Five teams who backed their manager over a star player

Dele Alli is ‘upset and confused’ at being frozen out by Jose Mourinho, who he has seemingly never heard of. A loan move beckons but Tottenham would not be the first team to choose a manager over a star player. Even Liverpool have done it…
Newcastle (Keegan over Cole)
The definitive take was offered by Seb Stafford-Bloor but it is worth reiterating just how hazardous a path Newcastle followed in January 1995. Nine points separated them from Manchester United – with the Magpies crowing over a game in hand on their rivals – on the day they sent Andy Cole to Old Trafford in exchange for around £6m and an entire Keith Gillespie.
It went against every accepted wisdom of how an elite side should conduct itself, not least because Newcastle never reinvested the funds directly. Les Ferdinand and David Ginola joined that summer but never as a direct result of Cole’s sale.
The show of faith in Kevin Keegan was astounding. Cole scored more than 40 goals – the only Newcastle player ever to reach that mark in a single campaign – in his only full season, yet was being moved on in mid-season with no replacement. The manager’s explanation on the St James’ Park steps in front of baying fans that “I’ve made a decision” and “I’ve done it for the benefit of this football club” was stirring.
As the Daily Mail would later write: ‘Keegan won a heated exchange with Newcastle’s reluctant directors.’ There was certainly something about him that inspired belief.
Manchester United (Stam over Ferguson)
Both parties have since dismissed the idea that Jaap Stam and Sir Alex Ferguson clashed due to the former’s incendiary autobiographical claim that the latter “wants us to copy other sides we face in European competitions and go down to win a penalty”. But the timing suggests otherwise: Stam was sold to Lazio less than two weeks after those particular thoughts were serialised in a national newspaper.
Manchester United thus chose the legendary manager over a centre-half whose Premier League life was fleeting but utterly dominant. Stam won three consecutive titles, the Champions League and an FA Cup, but that was never a battle he would win.
Liverpool (Benitez over Alonso)
It remains one of the more peculiar chapters in Premier League history, Rafael Benitez’s persistent pursuit of Gareth Barry despite boasting Xabi Alonso in his title-challenging Liverpool midfield. At times it felt contrived, a forced attempt to defy preconceptions. But this went beyond a Spanish manager wanting to go against expectations by casting aside a cultured contemporary for a full English. It bordered on obsession.
A succession of offers were made for Barry in May 2008, which Aston Villa promptly rejected. Alonso, the crux around which Benitez built a side that reigned Europe three years prior, spoke candidly that October about “how I was treated”.

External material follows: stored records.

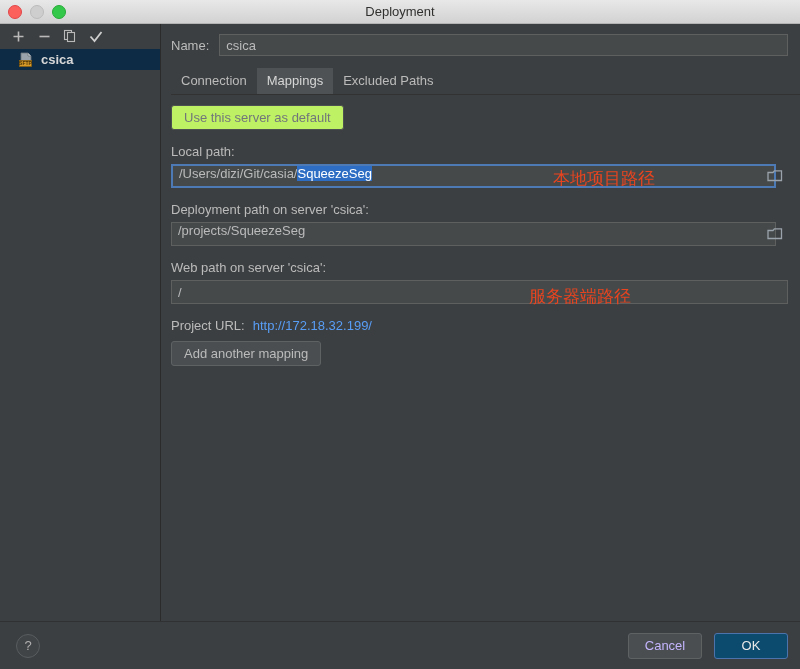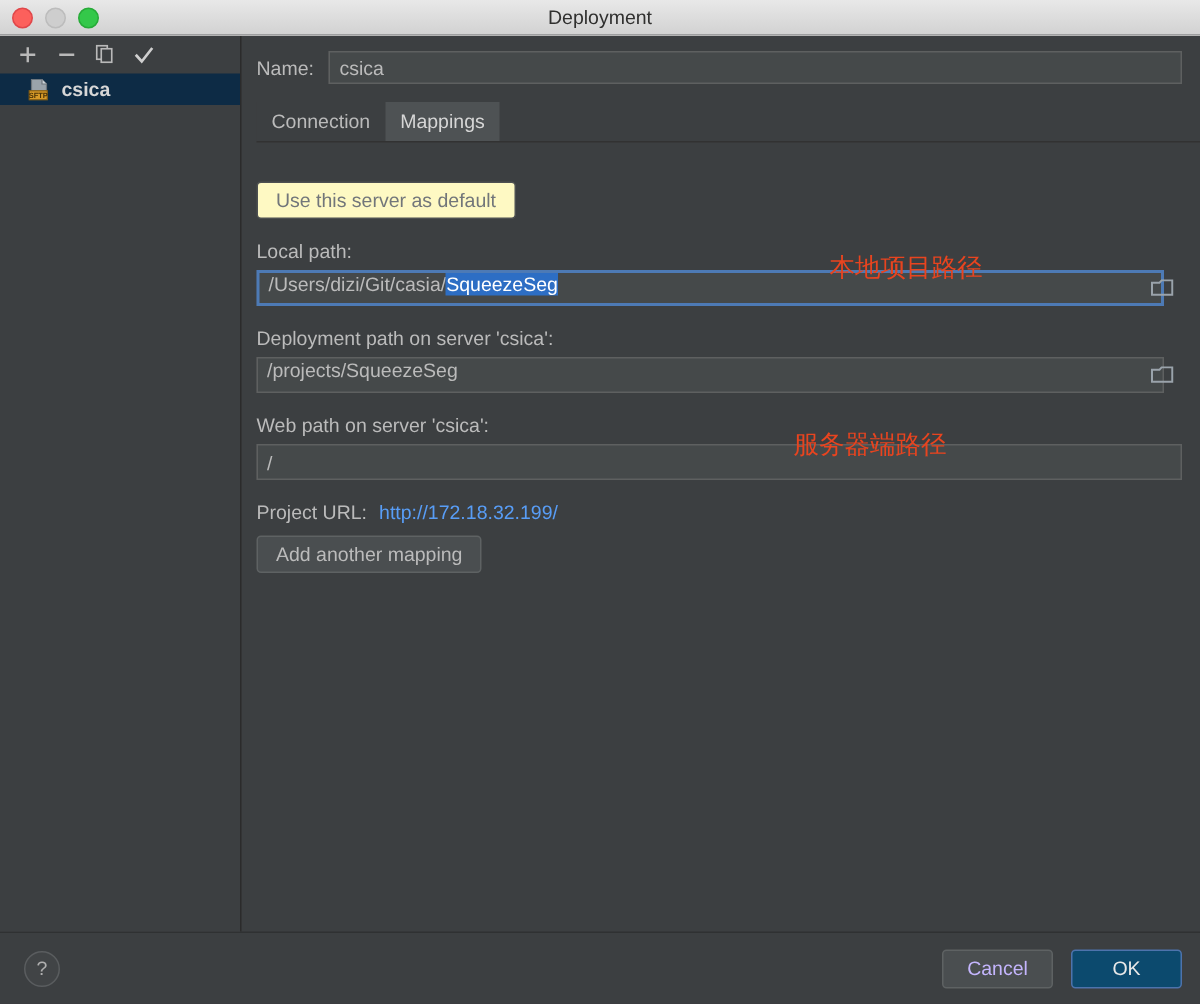--- a/index.html
+++ b/index.html
@@ -124,7 +124,7 @@
   
   .tabs {
     display: flex;
-    margin: 12px 0 16px 10px;
+    margin: 12px 0 0 10px;
     align-items: flex-end;
     border-bottom: 1px solid #323232;
     padding-right: 19px;

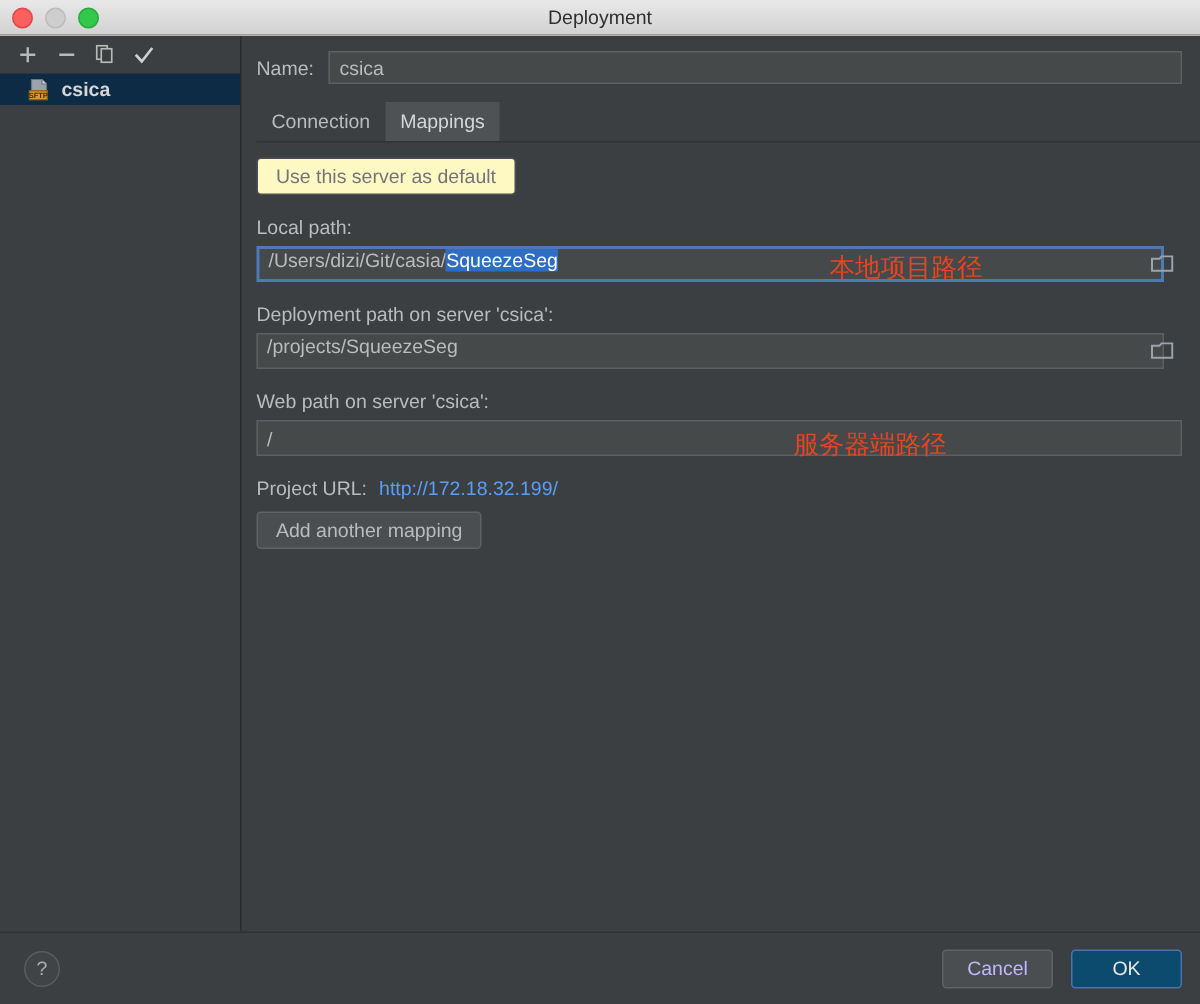--- a/index.html
+++ b/index.html
@@ -340,6 +340,7 @@
     <div class="tabs">
       <div class="tab">Connection</div>
       <div class="tab active">Mappings</div>
+      <div class="tab">Excluded Paths</div>
       <div class="tabs-filler"></div>
     </div>
 

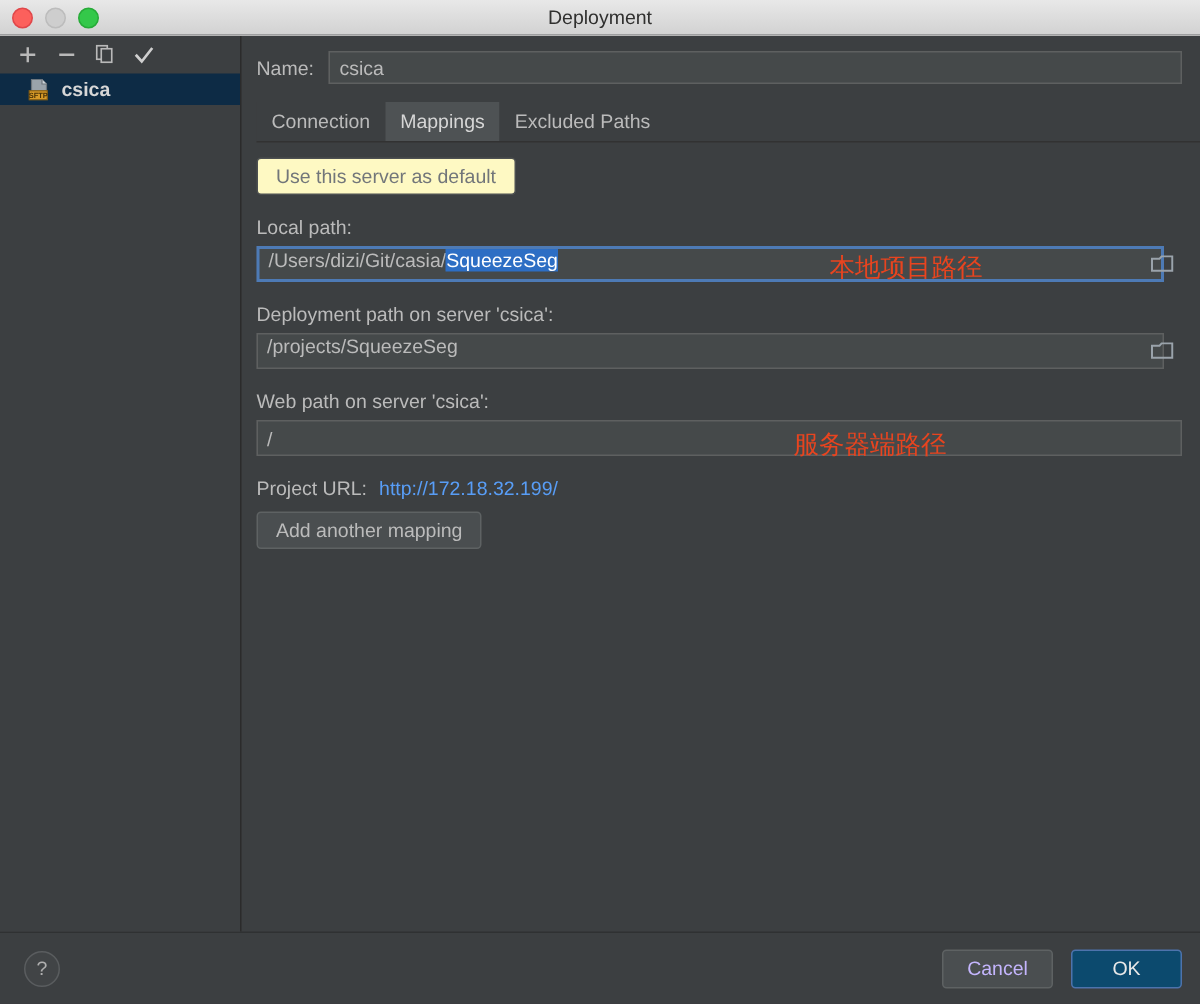--- a/index.html
+++ b/index.html
@@ -154,7 +154,7 @@
     font-family: "Liberation Sans", sans-serif;
   }
   .btn.disabled {
-    background: #fef9c3;
+    background: #bef264;
     border: 1px solid #4d5051;
     color: #72767a;
   }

“It was a new situation for me,” he said, “something I had never experienced before. It is a fact that any player can be really happy where he is but, if the club don’t want him, he has to accept it. There is not much you can do.”
Liverpool enjoyed an excellent campaign with Alonso impressing in a reserved role. But the relationship between player and manager was irretrievably broken. A transfer request in July 2009 was the precursor to a move to Real Madrid and “a fresh challenge” a week later. Barry moved to Manchester City and Liverpool completed the single biggest downgrade before 2020’s A-Level results.
Arsenal (Wenger over Adebayor)
“I fight to get the players the maximum wages, but you have to respect that we have a wage structure,” said Arsene Wenger in July 2008. Two months earlier, he spoke of his belief that “at every club you have to respect what you can spend and you shouldn’t promise what you cannot afford” – like the boss who keeps telling you he is doing everything he can to get you a pay rise but the suits aren’t listening.
By August, Emmanuel Adebayor would double his earnings to £80,000 a week on a four-year deal that would only be honoured for a quarter of the time. Manchester City muscled in, capitalised on the name value of Mark Hughes and brought the Togo international in for £25m. Wenger, meanwhile, boasted the “full, unequivocal support of our board”.
Chelsea (Conte over Costa)
Antonio Conte was neither the first nor will he be the last person to end a relationship over text. But dumping Diego Costa with a quick ‘I hope you are well. Thanks for the season we spent together. Good luck for the next year but you are not in my plan’ was akin to grabbing his discarded jeans and top from the bedroom floor and scarpering before he awoke.
The pair had actually fallen out the previous January, Conte dropping Costa after the striker ‘had his head turned’ by the riches on offer in China. He was persuaded to stay and become that most rare of Premier League players: 20 goals or more in at least two title-winning seasons. But who needs that when you could have Alvaro Morata?